La force du livre réside dans sa peinture de ces êtres qui végètent aux marges de l’industrie du divertissement. Les personnages incarnent les stéréotypes du Hollywood des années 1930 : la starlette ambitieuse, l’acteur de vaudeville sur le déclin, le cow-boy de pacotille, le scénariste blasé. Mais West transcende ces archétypes en leur insufflant une profondeur inattendue. Il ne se contente pas de dépeindre leur médiocrité : il montre comment l’échec de leurs rêves les conduit inexorablement vers la violence. La métaphore biblique du titre original (« The Day of the Locust ») – une référence à la plaie des sauterelles dans l’Exode – annonce le caractère destructeur de cette quête effrénée du succès.

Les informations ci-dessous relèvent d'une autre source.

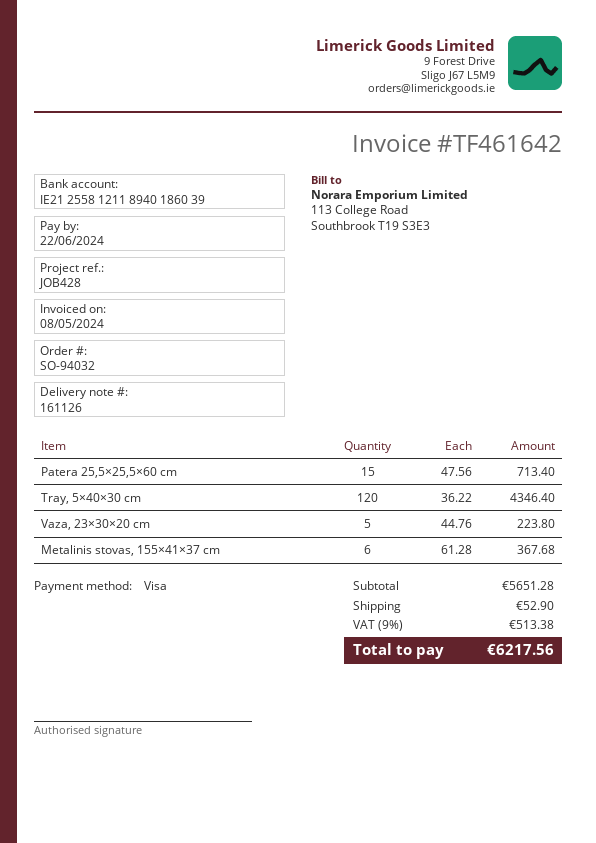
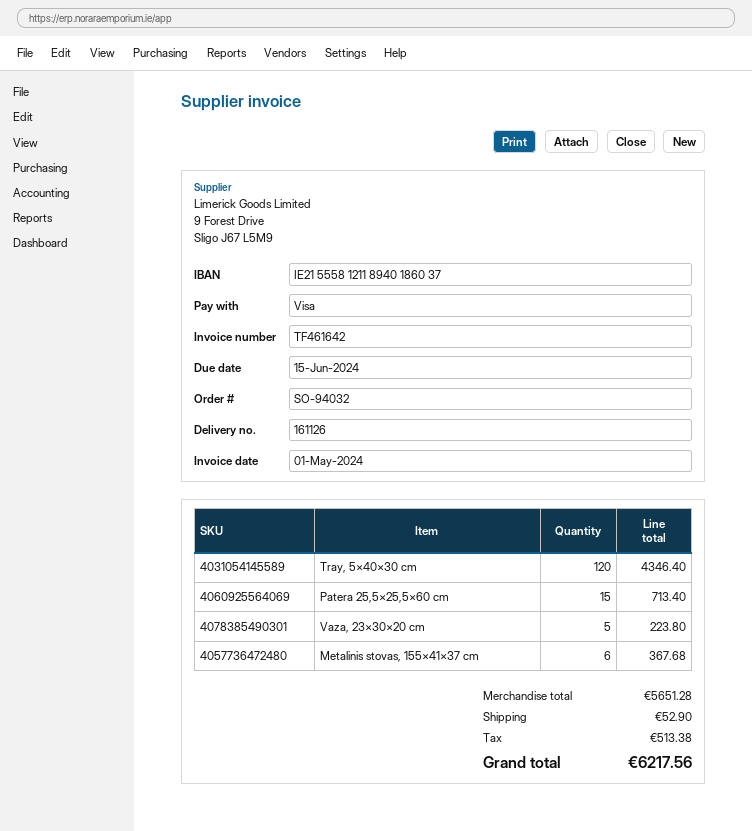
invoice date: 2024-05-08 -> 2024-05-01
due date: 2024-06-22 -> 2024-06-15
bank account: IE21255812118940186039 -> IE21555812118940186037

« L’Incendie de Los Angeles » déconstruit impitoyablement le mythe de la Californie comme terre promise. Les personnages ont fui la monotonie de leur existence pour rejoindre ce paradis illusoire : « Où iraient-ils sinon en Californie, terre du soleil et des oranges ? » Mais le soleil ne suffit pas à combler leur vide existentiel. West montre comment l’industrie du cinéma nourrit des espoirs impossibles en transformant ses victimes en êtres amers et frustrés : « Leur ennui devient de plus en plus terrible. Ils réalisent qu’ils ont été trompés et brûlent de ressentiment. »

La critique a initialement réservé un accueil mitigé au roman, qui ne s’est vendu qu’à 1480 exemplaires au premier tirage. Sa reconnaissance n’intervient que dans les années 1950, une décennie après la mort tragique de l’auteur dans un accident de voiture. En 1998, la Modern Library classe « L’Incendie de Los Angeles » au 73ème rang de sa liste des cent meilleurs romans de langue anglaise du XXe siècle. Time Magazine l’inclut dans sa sélection des cent meilleurs romans parus entre 1923 et 2005. Le critique Harold Bloom l’intègre dans son « canon occidental ».

John Schlesinger adapte le livre au cinéma en 1975. Le film, qui met en scène Donald Sutherland dans le rôle d’Homer Simpson et Karen Black dans celui de Faye Greener, reçoit un accueil critique favorable. L’influence du livre se manifeste également dans la culture populaire : Matt Groening, le créateur des « Simpson », confirme avoir emprunté le nom d’Homer Simpson au personnage de West. Le groupe Manic Street Preachers y fait référence dans sa chanson « Peeled Apples », tandis que Bob Dylan enregistre un morceau intitulé « Day of the Locusts ». La compagnie théâtrale britannique Punchdrunk s’en inspire pour sa performance « The Drowned Man » en 2013, preuve de la résonance contemporaine de cette œuvre visionnaire.

Aux éditions LA RÉPUBLIQUE DES LETTRES ; 128 pages.